• _Exercise aim_:
Your task is to copy every line of the entries that contains "Assistant".
----- The data -----
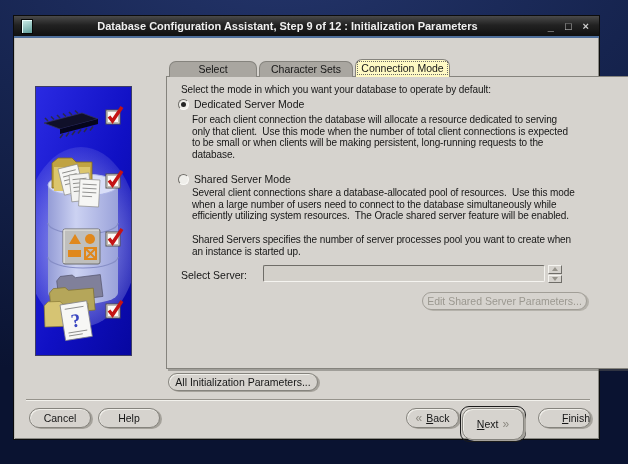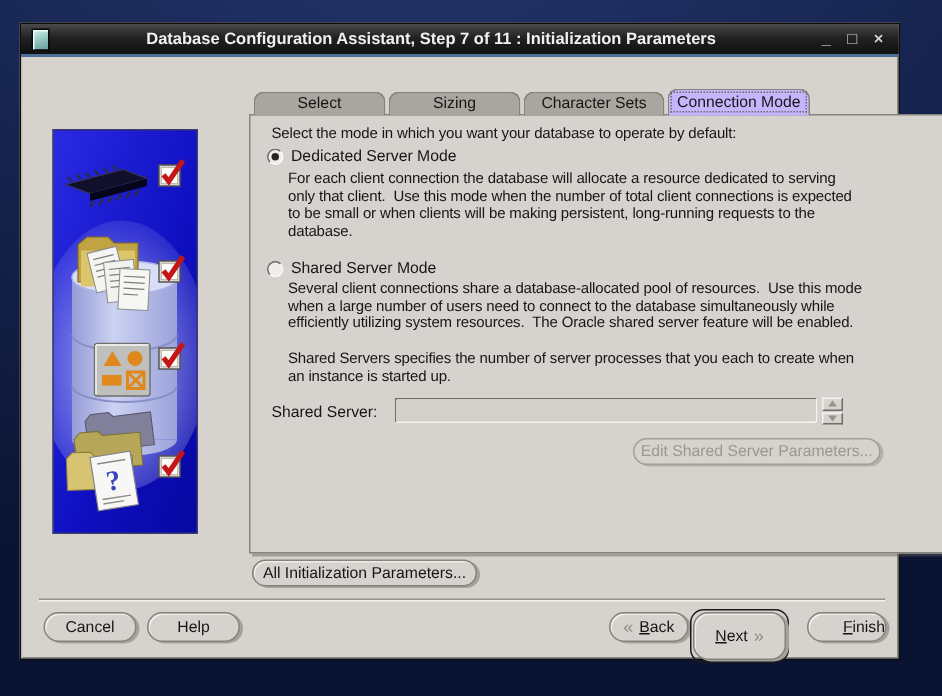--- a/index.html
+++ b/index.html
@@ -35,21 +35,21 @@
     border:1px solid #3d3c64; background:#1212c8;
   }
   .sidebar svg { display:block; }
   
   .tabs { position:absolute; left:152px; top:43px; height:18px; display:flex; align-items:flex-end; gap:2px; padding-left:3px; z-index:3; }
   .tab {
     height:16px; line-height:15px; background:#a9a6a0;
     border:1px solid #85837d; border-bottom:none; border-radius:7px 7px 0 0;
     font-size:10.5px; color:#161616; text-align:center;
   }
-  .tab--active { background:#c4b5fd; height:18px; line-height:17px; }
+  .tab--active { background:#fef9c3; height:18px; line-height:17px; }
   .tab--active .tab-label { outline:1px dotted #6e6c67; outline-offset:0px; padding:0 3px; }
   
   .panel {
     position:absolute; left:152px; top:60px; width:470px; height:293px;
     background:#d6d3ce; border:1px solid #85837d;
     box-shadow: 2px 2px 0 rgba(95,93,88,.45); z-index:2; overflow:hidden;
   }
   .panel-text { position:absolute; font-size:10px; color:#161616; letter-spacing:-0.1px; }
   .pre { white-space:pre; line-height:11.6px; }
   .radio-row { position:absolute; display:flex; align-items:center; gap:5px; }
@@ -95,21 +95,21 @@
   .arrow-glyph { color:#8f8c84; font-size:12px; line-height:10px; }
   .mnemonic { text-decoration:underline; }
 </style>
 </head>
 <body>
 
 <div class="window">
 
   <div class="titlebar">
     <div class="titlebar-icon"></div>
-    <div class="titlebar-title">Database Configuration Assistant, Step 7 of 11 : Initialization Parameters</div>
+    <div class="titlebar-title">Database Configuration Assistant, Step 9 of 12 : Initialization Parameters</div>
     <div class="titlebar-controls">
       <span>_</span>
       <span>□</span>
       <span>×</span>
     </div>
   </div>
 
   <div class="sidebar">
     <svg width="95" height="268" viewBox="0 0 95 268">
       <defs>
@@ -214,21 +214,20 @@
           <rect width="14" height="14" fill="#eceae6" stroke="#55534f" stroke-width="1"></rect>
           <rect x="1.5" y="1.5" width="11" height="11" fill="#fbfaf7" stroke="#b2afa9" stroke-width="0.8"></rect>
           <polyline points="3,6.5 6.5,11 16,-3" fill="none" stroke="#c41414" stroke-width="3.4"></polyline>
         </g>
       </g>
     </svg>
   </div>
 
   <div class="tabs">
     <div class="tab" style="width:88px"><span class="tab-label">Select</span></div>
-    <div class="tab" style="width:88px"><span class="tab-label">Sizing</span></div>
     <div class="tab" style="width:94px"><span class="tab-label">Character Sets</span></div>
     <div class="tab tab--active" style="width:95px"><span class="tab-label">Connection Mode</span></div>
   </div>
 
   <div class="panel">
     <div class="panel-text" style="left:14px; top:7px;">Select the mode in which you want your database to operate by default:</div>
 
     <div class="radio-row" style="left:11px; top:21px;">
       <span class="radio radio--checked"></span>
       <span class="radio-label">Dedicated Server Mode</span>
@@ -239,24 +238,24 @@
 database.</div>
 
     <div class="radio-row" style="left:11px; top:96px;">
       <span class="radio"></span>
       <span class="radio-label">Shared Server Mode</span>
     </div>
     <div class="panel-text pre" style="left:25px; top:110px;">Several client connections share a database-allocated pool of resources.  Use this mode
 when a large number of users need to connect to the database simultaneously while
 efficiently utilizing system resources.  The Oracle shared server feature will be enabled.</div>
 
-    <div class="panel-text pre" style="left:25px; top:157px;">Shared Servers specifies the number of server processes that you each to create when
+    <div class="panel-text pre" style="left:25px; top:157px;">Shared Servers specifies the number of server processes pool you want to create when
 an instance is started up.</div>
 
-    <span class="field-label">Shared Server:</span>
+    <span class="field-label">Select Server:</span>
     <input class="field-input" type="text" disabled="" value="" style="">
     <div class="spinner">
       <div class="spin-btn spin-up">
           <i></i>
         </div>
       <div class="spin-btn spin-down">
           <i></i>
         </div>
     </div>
-----
----- The data -----
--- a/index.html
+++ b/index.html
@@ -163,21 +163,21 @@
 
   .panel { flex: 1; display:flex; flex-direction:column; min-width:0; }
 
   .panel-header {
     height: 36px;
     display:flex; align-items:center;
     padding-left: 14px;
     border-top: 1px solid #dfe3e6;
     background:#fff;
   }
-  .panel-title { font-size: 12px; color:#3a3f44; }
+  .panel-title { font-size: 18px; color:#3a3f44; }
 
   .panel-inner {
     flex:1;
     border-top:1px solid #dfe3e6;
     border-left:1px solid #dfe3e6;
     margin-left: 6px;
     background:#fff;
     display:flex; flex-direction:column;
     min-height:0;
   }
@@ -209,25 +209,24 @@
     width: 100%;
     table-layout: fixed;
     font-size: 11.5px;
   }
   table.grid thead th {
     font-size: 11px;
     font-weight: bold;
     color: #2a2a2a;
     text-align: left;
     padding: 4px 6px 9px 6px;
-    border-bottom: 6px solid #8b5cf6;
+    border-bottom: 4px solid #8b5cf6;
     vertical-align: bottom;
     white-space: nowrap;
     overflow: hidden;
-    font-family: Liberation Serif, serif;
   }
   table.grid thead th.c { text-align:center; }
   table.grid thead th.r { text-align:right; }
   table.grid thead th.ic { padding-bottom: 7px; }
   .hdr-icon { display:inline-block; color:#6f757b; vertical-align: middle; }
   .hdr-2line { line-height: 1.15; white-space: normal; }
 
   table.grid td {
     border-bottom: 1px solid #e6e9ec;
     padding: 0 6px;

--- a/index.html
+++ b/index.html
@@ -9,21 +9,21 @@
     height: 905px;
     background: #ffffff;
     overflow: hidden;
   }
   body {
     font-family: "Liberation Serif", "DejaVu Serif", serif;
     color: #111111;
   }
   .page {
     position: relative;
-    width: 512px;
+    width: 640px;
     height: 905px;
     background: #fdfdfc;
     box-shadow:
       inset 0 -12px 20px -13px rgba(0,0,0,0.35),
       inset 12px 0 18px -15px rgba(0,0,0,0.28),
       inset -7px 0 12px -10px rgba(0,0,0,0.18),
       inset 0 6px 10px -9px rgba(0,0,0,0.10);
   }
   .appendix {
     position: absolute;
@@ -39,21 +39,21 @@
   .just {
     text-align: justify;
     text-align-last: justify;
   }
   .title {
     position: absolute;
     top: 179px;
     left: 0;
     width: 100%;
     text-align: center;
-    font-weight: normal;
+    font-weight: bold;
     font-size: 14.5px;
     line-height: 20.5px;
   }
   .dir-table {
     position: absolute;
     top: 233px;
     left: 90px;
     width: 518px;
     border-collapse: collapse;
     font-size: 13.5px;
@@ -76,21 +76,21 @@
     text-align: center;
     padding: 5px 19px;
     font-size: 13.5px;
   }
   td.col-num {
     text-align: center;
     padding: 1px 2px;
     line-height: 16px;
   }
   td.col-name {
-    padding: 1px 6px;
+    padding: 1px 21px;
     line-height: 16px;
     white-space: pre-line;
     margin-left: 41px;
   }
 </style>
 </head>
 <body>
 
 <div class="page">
-----
----- The data -----
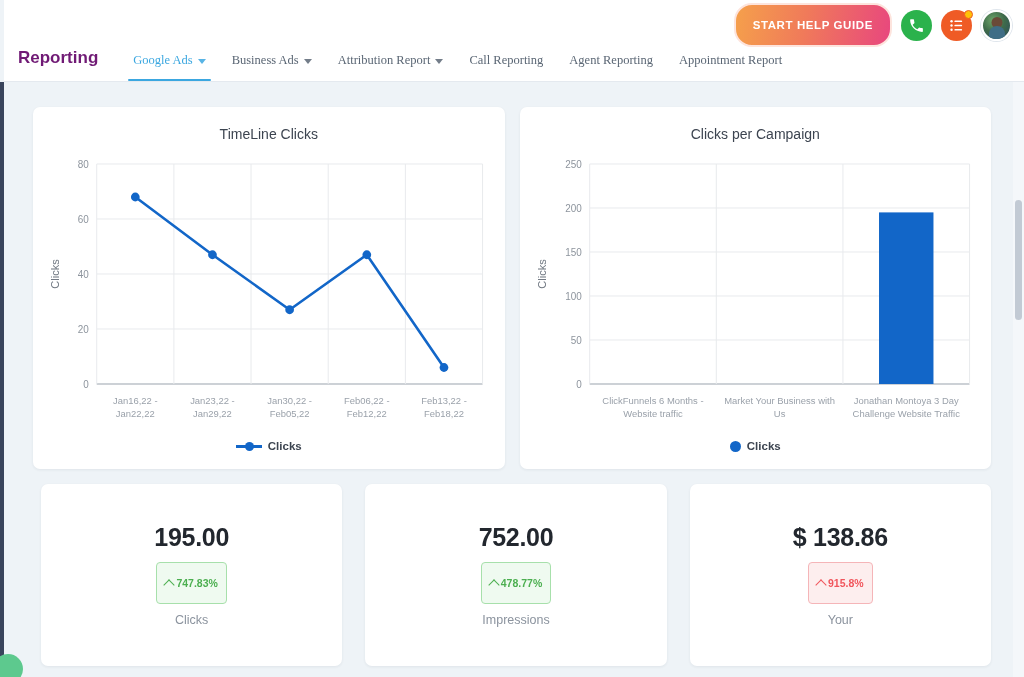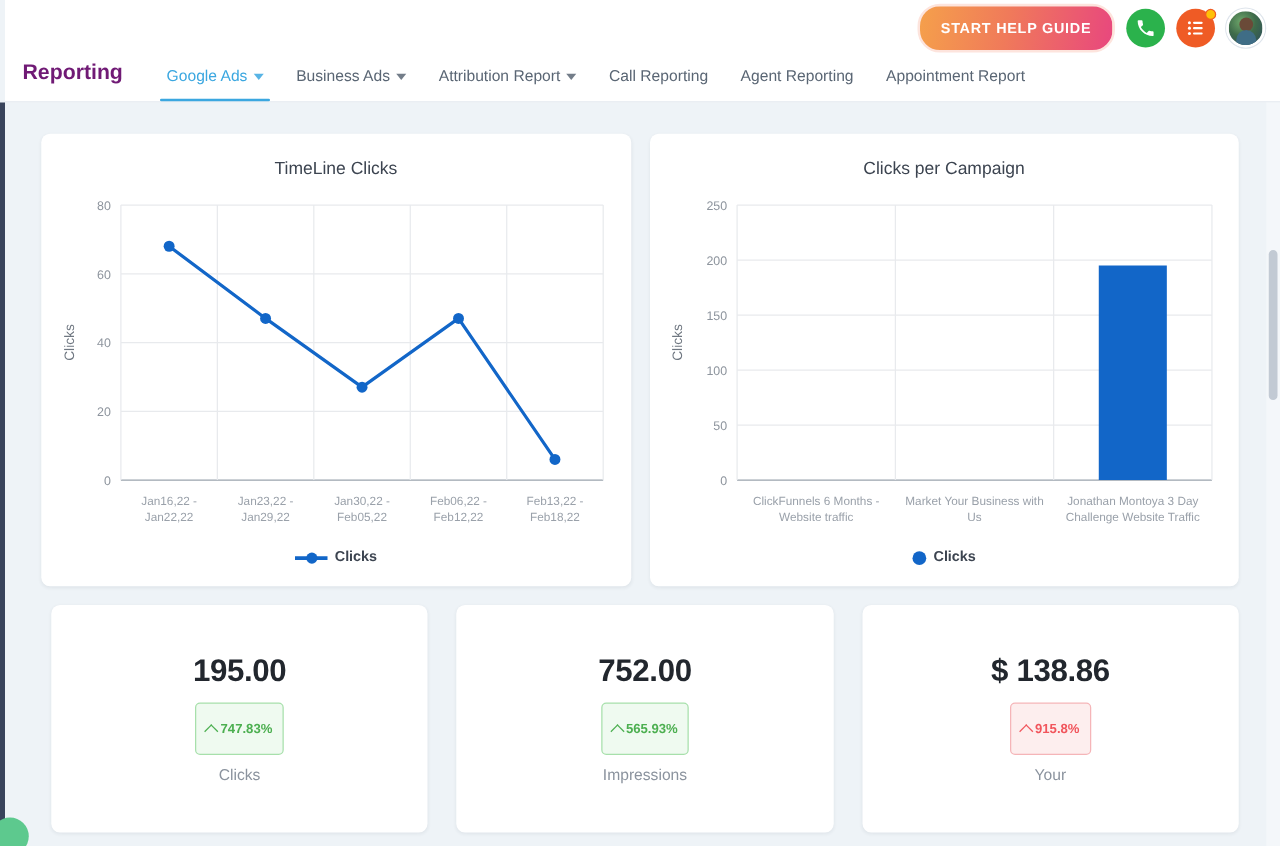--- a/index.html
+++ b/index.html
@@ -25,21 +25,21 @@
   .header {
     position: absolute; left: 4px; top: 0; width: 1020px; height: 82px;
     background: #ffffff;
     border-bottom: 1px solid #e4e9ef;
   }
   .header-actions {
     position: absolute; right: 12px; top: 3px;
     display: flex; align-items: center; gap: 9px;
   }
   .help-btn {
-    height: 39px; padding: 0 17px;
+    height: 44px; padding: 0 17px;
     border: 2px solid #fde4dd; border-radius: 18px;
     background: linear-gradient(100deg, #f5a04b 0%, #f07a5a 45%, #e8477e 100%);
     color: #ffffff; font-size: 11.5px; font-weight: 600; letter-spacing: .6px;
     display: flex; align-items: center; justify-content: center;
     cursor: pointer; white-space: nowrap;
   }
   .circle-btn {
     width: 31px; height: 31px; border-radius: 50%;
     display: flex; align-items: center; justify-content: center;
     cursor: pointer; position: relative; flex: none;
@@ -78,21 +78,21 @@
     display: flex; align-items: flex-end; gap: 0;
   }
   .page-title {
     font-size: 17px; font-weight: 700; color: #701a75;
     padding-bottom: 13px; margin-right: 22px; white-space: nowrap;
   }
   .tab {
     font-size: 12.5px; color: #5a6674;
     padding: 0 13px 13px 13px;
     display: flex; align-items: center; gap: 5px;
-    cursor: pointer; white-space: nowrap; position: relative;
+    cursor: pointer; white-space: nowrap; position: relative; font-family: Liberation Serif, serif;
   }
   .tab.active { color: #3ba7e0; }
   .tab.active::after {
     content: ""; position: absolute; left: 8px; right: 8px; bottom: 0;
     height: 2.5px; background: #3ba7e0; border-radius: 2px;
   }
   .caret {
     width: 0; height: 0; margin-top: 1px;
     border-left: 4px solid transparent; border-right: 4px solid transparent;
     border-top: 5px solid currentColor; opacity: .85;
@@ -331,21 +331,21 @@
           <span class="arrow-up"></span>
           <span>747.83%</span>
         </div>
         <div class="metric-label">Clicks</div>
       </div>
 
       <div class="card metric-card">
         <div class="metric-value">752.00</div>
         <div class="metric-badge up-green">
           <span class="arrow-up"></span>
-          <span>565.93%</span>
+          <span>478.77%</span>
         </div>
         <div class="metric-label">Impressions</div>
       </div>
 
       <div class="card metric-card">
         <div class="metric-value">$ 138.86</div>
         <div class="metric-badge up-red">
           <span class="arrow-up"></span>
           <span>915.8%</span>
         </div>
-----
• _Answer to the exercise_:
-    <div class="titlebar-title">Database Configuration Assistant, Step 7 of 11 : Initialization Parameters</div>
+    <div class="titlebar-title">Database Configuration Assistant, Step 9 of 12 : Initialization Parameters</div>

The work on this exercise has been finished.